= Directions =
Among the entries below, please show each line that carries the word "salvos".

(Records contained in a dataset)
+-------+

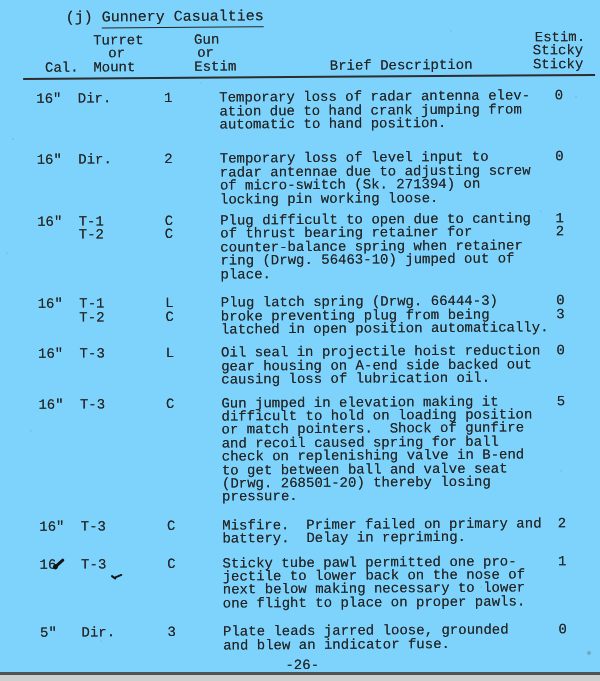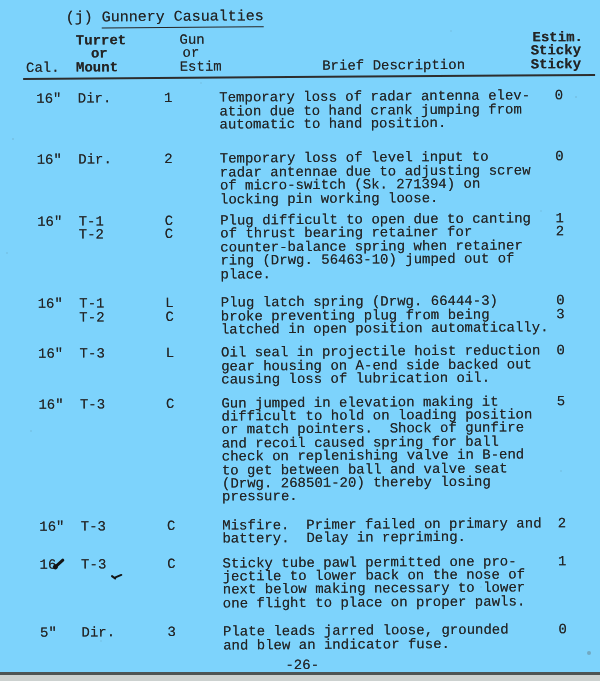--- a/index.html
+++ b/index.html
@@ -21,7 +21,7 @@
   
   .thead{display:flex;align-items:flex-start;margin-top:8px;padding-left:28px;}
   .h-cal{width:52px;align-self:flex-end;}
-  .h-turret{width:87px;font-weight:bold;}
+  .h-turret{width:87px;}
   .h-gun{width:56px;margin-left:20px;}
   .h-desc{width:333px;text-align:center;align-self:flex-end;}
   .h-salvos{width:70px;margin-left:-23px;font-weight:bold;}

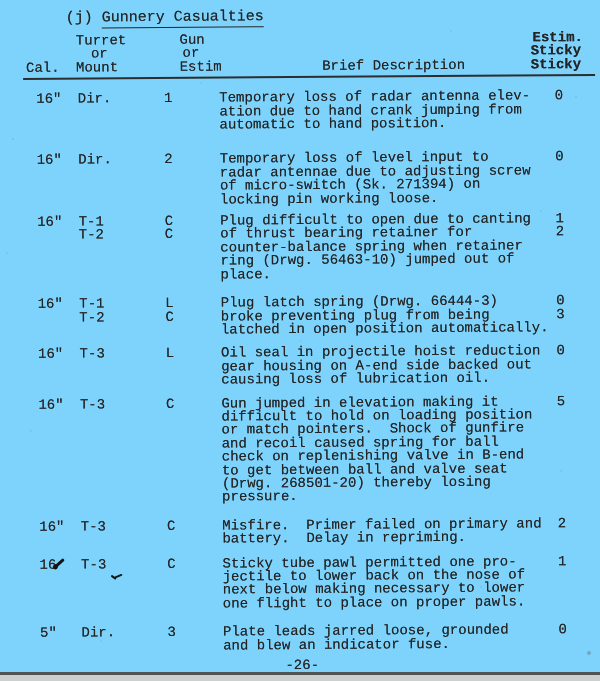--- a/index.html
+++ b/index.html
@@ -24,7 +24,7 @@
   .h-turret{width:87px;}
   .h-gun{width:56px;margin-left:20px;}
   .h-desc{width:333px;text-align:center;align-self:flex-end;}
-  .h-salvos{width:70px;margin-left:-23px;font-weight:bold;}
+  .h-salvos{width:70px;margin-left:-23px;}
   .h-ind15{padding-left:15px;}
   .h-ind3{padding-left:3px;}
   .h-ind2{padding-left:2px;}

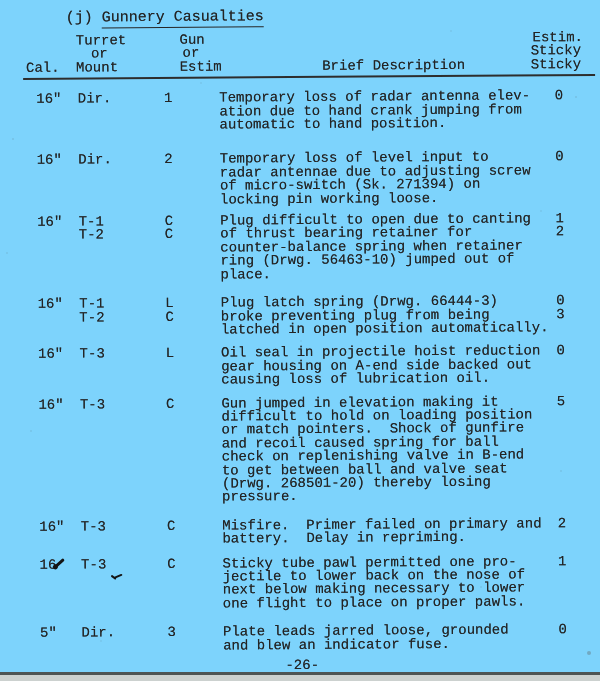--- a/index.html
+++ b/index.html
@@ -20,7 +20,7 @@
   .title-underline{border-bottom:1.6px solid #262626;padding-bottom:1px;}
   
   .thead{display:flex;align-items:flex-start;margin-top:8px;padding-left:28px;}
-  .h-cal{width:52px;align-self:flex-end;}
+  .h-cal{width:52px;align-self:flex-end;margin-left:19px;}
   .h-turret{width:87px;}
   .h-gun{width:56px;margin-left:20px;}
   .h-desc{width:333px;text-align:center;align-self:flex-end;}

+-------+

= Output of the exercise =
   .h-salvos{width:70px;margin-left:-23px;font-weight:bold;}
-  .h-salvos{width:70px;margin-left:-23px;font-weight:bold;}
+  .h-salvos{width:70px;margin-left:-23px;}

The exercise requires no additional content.